How to Geocode 300,000 addresses on the fly?

Mehul, I used to work in the address verification industry with a company called SmartyStreets. There are lots of geocoding services out there, but only few will support batch processing with the volume you require. (Google and others don't permit bulk use of their API or storing/caching results.)

If you go to your MySQL database and perform an export of your table which contains the addresses, save it as a CSV file for example. You can then process it using the Bulk Address Validation Tool for Lists or Command Line Tool. Like I said, there are several services out there, but you'll want something, I presume, that verifies the existence of addresses too (hence the reason for geocoding) -- if the address is wrong or incomplete, so are the geocoding results. Only a few services do this.

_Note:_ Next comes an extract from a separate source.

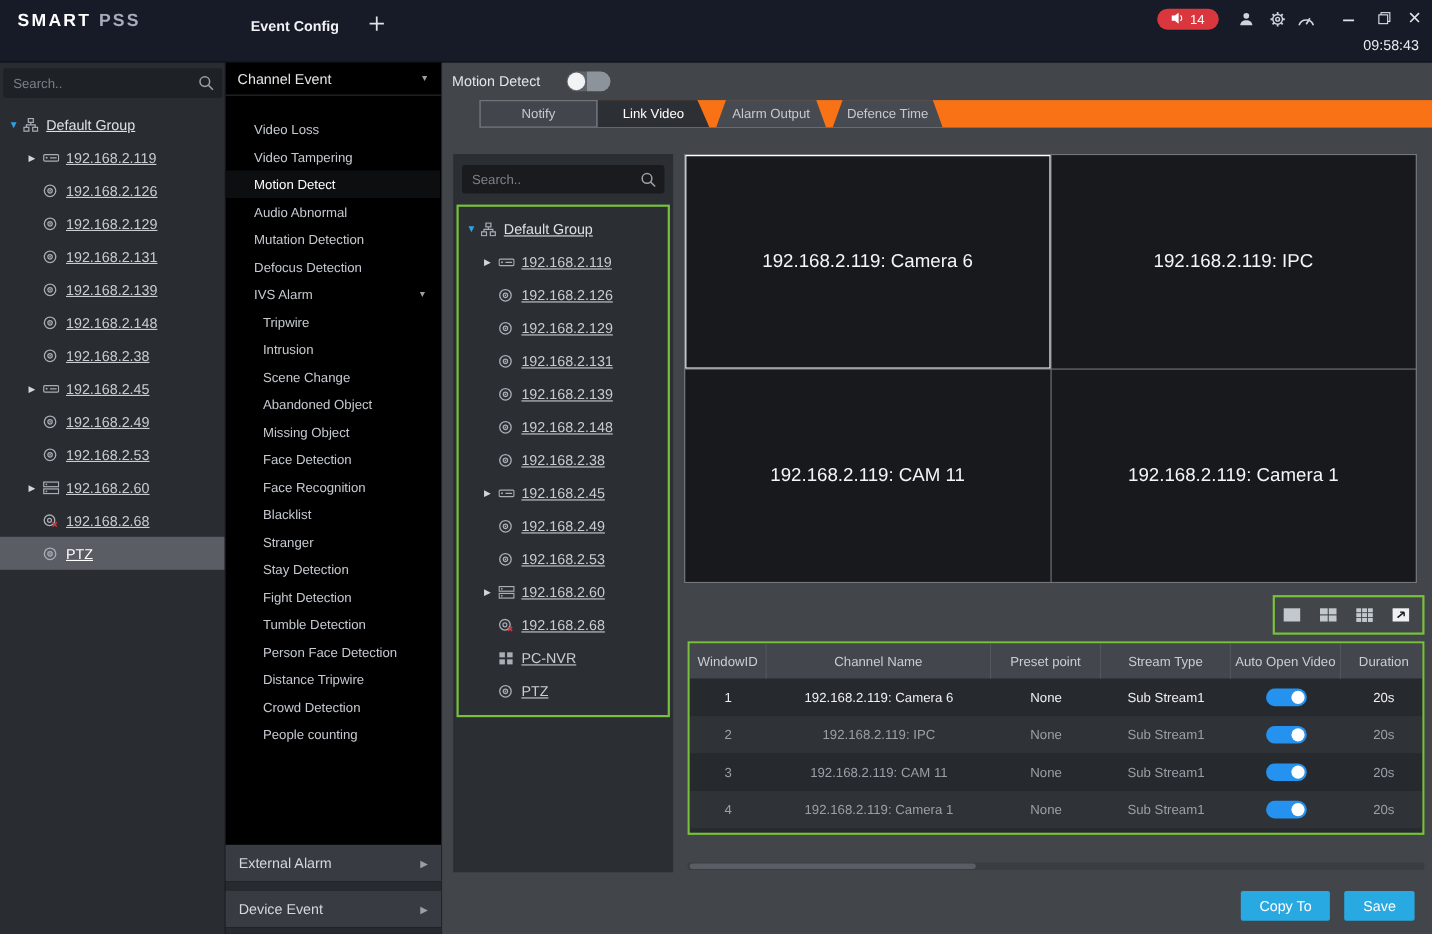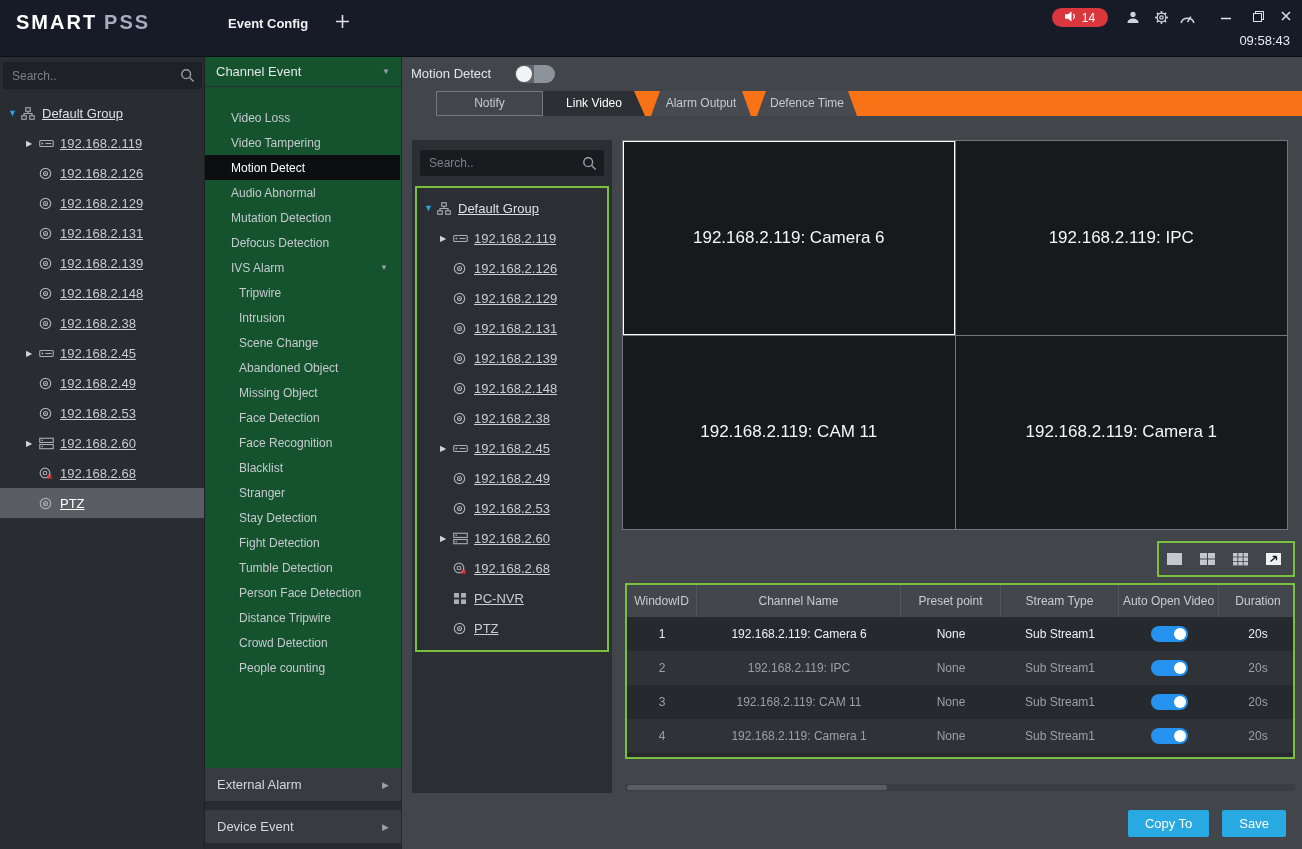"SMART PSS" .logo { font-size: 20px -> 16px }
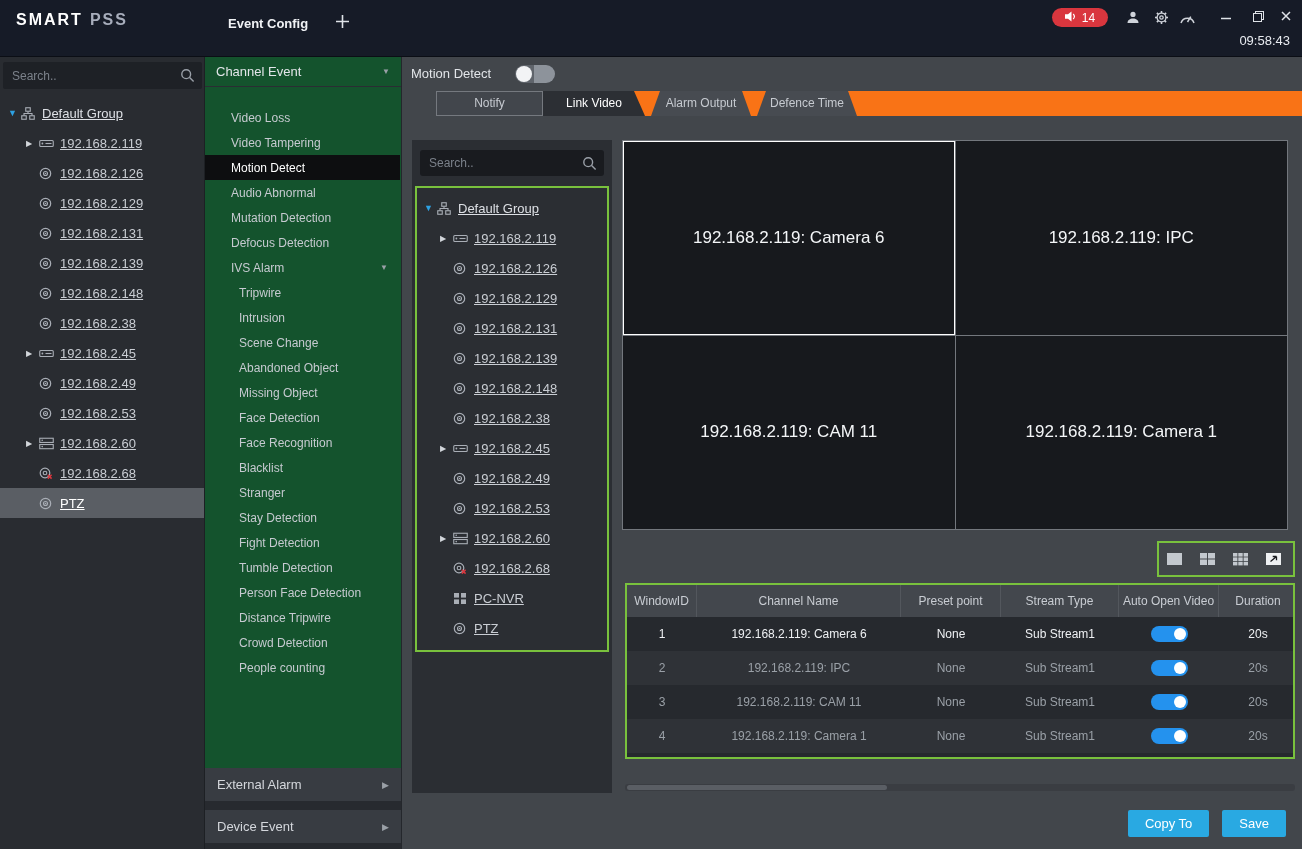"Channel Event" .event-col { background: #14532d -> #000000 }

LiveAddress is a service which is CASS-Certified by the USPS. There are a few out there so do your research, but you want something "on-the-fly"/quick and inexpensive so again I recommend LiveAddress. It'll not only verify the address but then do as you require which is supply lat/lon information and also the precision of the geocoding results. It's all web-based and will process tens of millions of records in no time (see this question as a reference).

If you have further need to geocode addresses as users are interacting, US Street Address also has an API version which can plug into just about anything and it also supports batch processing on-the-fly, but is paid as a subscription, not a one-time payment.

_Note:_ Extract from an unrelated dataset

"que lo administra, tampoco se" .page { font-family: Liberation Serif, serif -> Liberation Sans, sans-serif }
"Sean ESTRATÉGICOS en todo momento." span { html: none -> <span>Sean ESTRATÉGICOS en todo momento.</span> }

If you like Python, you could use the GeoPy API, combined with the GDAL Python bindings or Fiona, and create a very basic script like this for converting the addresses to a point shapefile.

This will geolocate a file named 'addresses_to_geocode', creating an output shapefile named 'my_output.shp' in my_output folder:

import os
from geopy import geocoders
from osgeo import ogr, osr

def geocode(address):
    g = geocoders.GoogleV3()
    place, (lat, lng) = g.geocode(address)
    print '%s: %.5f, %.5f' % (place, lat, lng)
    return place, lat, lng

def parse_file(filepath, output_shape):
    # create the shapefile
    drv = ogr.GetDriverByName("ESRI Shapefile")
    if os.path.exists(output_shape):
        drv.DeleteDataSource(output_shape)
    ds = drv.CreateDataSource(output_shape)
    # spatial reference
    sr = osr.SpatialReference()
    sr.ImportFromProj4('+proj=longlat +ellps=WGS84 +datum=WGS84 +no_defs')
    lyr = ds.CreateLayer(output_shape, sr, ogr.wkbPoint)
    # fields
    featDefn = lyr.GetLayerDefn()
    fld_id = ogr.FieldDefn('id', ogr.OFTInteger)
    fld_address = ogr.FieldDefn('ADDRESS', ogr.OFTString)
    fld_address.SetWidth(255)
    lyr.CreateField(fld_id)
    lyr.CreateField(fld_address)
    print 'Shapefile %s created...' % ds.name
    # read text addresses file
    i = 0
    f = open(filepath, 'r')
    for address in f:
        try:
            print 'Geocoding %s' % address
            place, lat, lng = geocode(address)
            point = ogr.Geometry(ogr.wkbPoint)
            point.SetPoint(0, lng, lat)
            feat = ogr.Feature(lyr.GetLayerDefn())
            feat.SetGeometry(point)
            feat.SetField('id', i)
            feat.SetField('ADDRESS', address)
            lyr.CreateFeature(feat)
            feat.Destroy()
            i = i + 1
        except:
            print 'Error, skipping address...'

parse_file('addresses_to_geocode', 'my_output')

The file is supposed to have just a line for a single address, like for example:

Via Benedetto Croce 112, Rome, Italy
Via Aristide Leonori 46, Rome, Italy
Viale Marconi 197, Rome, Italy

Here I am using the Google API, but with GeoPy is very basic to switch to differents API, like Yahoo!, GeoNames, or MapPoint.